DATA:
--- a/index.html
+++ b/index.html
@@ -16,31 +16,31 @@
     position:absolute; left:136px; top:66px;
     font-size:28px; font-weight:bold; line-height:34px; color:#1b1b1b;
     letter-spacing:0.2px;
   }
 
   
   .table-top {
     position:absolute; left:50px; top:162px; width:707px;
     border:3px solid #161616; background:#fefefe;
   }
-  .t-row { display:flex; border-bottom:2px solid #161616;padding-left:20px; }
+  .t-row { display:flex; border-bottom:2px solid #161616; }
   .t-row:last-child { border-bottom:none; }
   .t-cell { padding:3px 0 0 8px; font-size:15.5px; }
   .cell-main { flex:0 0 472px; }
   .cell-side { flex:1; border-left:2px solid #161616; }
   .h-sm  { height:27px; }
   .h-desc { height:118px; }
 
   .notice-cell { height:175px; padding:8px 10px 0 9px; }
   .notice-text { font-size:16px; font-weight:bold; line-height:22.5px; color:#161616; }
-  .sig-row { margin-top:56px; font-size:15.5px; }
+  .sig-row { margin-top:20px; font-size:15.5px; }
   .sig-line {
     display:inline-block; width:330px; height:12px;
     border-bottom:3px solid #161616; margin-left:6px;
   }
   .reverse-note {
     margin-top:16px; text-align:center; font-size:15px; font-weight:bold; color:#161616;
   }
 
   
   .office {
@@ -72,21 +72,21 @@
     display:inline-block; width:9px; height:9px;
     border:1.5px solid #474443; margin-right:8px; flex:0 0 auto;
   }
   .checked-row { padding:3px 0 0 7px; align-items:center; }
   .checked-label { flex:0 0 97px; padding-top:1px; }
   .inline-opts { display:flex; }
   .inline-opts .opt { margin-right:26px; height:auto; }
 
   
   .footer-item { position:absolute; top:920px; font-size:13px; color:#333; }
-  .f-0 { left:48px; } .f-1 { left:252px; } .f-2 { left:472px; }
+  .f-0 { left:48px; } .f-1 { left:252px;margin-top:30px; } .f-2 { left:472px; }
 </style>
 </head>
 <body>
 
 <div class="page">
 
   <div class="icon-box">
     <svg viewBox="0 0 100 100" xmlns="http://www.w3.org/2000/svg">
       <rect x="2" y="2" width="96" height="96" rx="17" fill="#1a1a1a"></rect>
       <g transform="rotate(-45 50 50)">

==

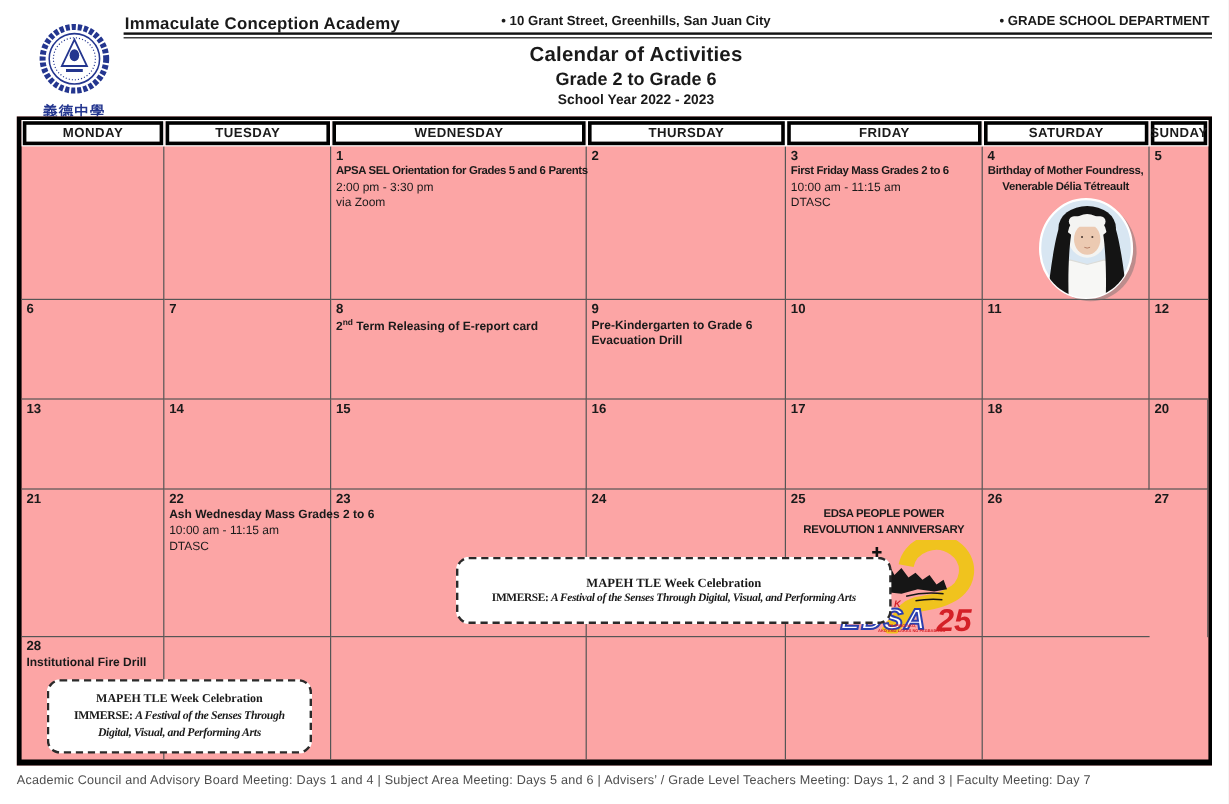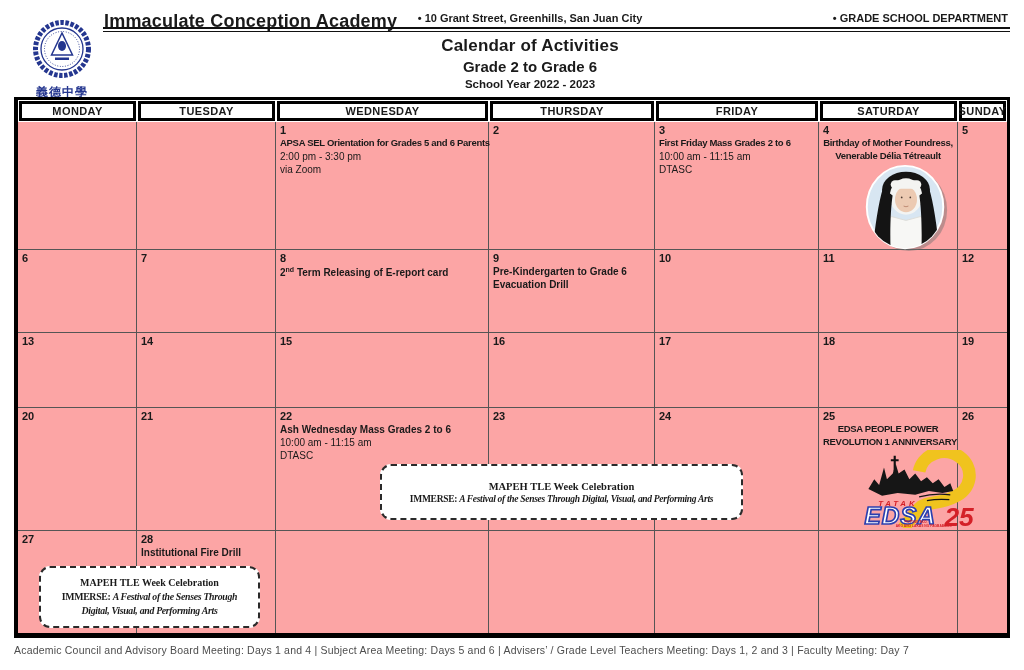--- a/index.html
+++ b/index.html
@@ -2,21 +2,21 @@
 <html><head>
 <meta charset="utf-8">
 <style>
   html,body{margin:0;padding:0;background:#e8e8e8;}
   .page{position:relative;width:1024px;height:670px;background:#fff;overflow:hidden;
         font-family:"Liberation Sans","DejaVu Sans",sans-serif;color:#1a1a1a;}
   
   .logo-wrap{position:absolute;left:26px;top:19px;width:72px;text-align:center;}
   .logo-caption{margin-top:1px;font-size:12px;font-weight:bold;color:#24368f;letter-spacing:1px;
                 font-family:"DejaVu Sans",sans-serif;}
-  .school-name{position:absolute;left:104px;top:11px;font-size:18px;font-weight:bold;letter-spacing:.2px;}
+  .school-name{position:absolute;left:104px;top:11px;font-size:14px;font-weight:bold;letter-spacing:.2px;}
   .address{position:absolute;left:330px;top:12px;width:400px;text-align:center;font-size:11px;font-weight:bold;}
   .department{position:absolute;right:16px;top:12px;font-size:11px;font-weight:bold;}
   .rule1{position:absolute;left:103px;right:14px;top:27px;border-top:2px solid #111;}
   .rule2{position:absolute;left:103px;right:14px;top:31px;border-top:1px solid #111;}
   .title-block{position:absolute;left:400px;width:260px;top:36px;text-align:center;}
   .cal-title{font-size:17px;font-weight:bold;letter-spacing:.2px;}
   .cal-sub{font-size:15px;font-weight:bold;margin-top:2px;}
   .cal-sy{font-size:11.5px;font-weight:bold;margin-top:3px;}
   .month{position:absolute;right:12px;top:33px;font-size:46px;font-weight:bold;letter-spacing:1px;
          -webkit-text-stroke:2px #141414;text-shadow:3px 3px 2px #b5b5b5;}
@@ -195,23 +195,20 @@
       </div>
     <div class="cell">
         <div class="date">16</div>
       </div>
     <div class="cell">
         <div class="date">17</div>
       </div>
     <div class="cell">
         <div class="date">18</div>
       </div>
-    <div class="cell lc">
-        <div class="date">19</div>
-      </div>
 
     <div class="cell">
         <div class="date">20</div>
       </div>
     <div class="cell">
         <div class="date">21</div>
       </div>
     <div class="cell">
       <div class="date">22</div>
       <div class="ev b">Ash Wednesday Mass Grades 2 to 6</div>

* * *

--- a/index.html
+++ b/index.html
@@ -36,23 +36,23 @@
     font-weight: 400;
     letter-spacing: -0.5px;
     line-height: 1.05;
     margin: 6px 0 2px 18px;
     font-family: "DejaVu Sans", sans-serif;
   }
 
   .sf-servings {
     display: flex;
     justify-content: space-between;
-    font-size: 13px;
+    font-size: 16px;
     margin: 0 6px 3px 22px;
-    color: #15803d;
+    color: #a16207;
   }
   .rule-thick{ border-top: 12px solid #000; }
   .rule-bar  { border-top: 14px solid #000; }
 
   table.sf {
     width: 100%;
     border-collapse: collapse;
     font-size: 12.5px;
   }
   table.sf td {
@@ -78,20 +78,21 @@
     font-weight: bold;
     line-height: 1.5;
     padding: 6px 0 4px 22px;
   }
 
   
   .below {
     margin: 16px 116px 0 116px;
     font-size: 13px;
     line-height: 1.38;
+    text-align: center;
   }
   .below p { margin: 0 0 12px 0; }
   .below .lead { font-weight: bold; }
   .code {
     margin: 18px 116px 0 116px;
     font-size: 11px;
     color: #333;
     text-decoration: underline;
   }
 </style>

REQUIRED WORK: Each line of the material that contains the string "absolute" has to be copied out.

RESULT:
     position:absolute; left:136px; top:66px;
     position:absolute; left:50px; top:162px; width:707px;
   .footer-item { position:absolute; top:920px; font-size:13px; color:#333; }
   .logo-wrap{position:absolute;left:26px;top:19px;width:72px;text-align:center;}
-  .school-name{position:absolute;left:104px;top:11px;font-size:18px;font-weight:bold;letter-spacing:.2px;}
+  .school-name{position:absolute;left:104px;top:11px;font-size:14px;font-weight:bold;letter-spacing:.2px;}
   .address{position:absolute;left:330px;top:12px;width:400px;text-align:center;font-size:11px;font-weight:bold;}
   .department{position:absolute;right:16px;top:12px;font-size:11px;font-weight:bold;}
   .rule1{position:absolute;left:103px;right:14px;top:27px;border-top:2px solid #111;}
   .rule2{position:absolute;left:103px;right:14px;top:31px;border-top:1px solid #111;}
   .title-block{position:absolute;left:400px;width:260px;top:36px;text-align:center;}
   .month{position:absolute;right:12px;top:33px;font-size:46px;font-weight:bold;letter-spacing:1px;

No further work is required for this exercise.